Open deakjahn opened 1 year ago
It's not unavoidable, but it gets harder to parse when the thing inside the pattern can be either a destructuring or a an assignable expression. Currently the only assignable expressions allowed are plain identifiers, and only ones referring to local variables.
Nothing prevents allowing more assignable selectors, like:
(foo.x, elements[0], z /* non-local variable in scope */) = (1, 2, 3);
We just need to be absolutely sure we can parse it correctly, and that it's also readable by humans.
Allowing any selector means allowing any expression to start the position, because:
(expression.foo,) = (1,);
allows any expression (which has a type which has a foo
setter), so it opens up a large can of worms to allow general assignable expressions.
As a first step, the "plain identifiers" restriction would seem acceptable to me but not only to local variables. Straight fields, in my opinion, might be needed in this place very often.
Even that restriction can get weird because you could still be invoking a setter method or initializing a late
field. It's probably tractable and I can see us enabling this at some point. The initial version of the proposal did. But it does get sort of complex which is why we don't currently allow it.
As a first step, the "plain identifiers" restriction would seem acceptable to me but not only to local variables. Straight fields, in my opinion, might be needed in this place very often.
Totally agree. My use case was about assigning values to instance variables.
I just ran into this today in a review. I wanted to suggest that a serialized set of async tasks could use the record .wait
extension, but I can't do it when some of the assignments are to class fields.

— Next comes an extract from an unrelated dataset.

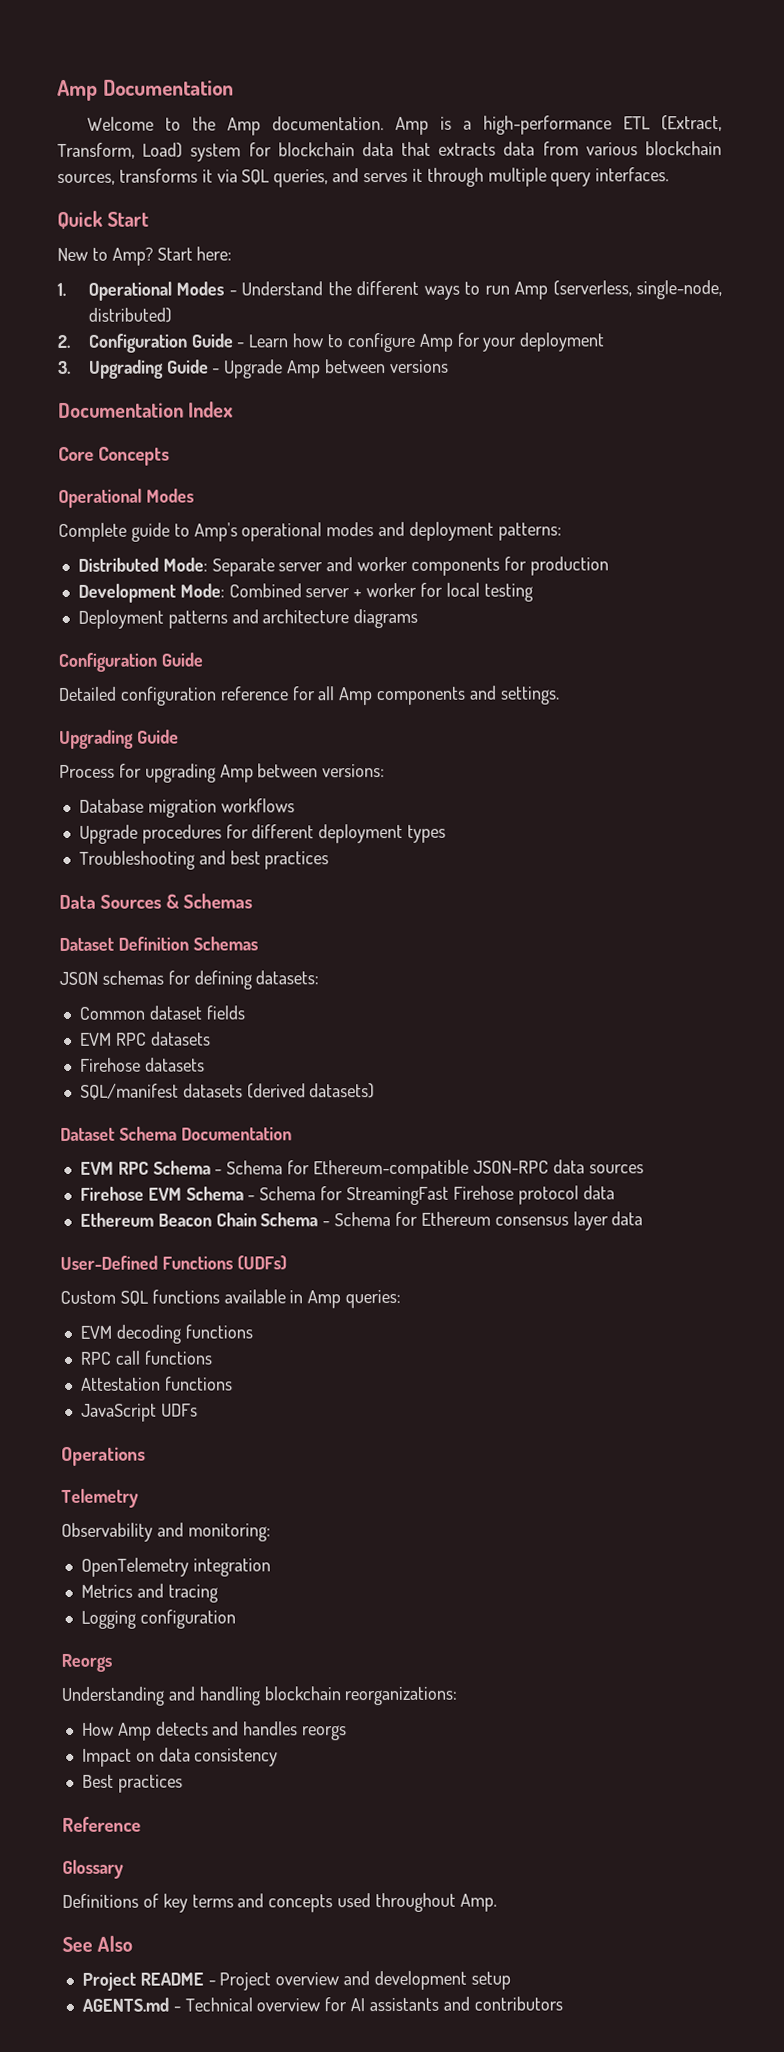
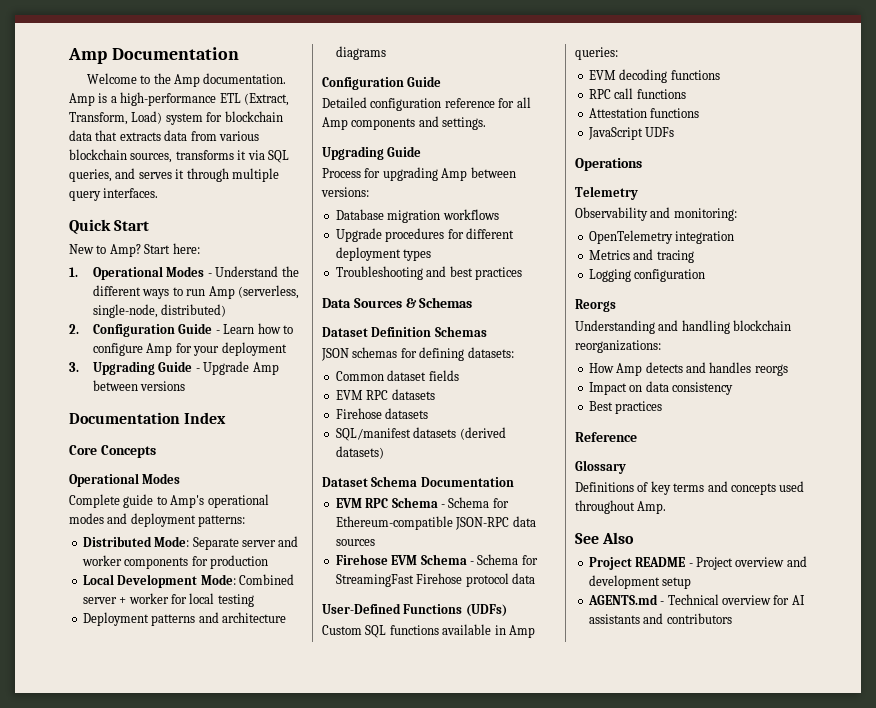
- Development Mode: Combined server + worker for local testing
+ Local Development Mode: Combined server + worker for local testing
- Ethereum Beacon Chain Schema - Schema for Ethereum consensus layer data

Yeah, it's a reasonable extension, we just have to work through all of the consequences around late
and lazy statics.
Also, if we allow irrefutable pattern assignment expressions to assign to fields, then users might also expect patterns in field and top-level declarations, like:
class C {
final (int x, int y);
}
Then we have to figure out how that interacts with late
and initializer lists.
Trying to decompose a record to class fields gives the error "Only local variables can be assigned in pattern assignments". Is this unavoidable? Couldn't it be solved so that we can assign to class fields as well?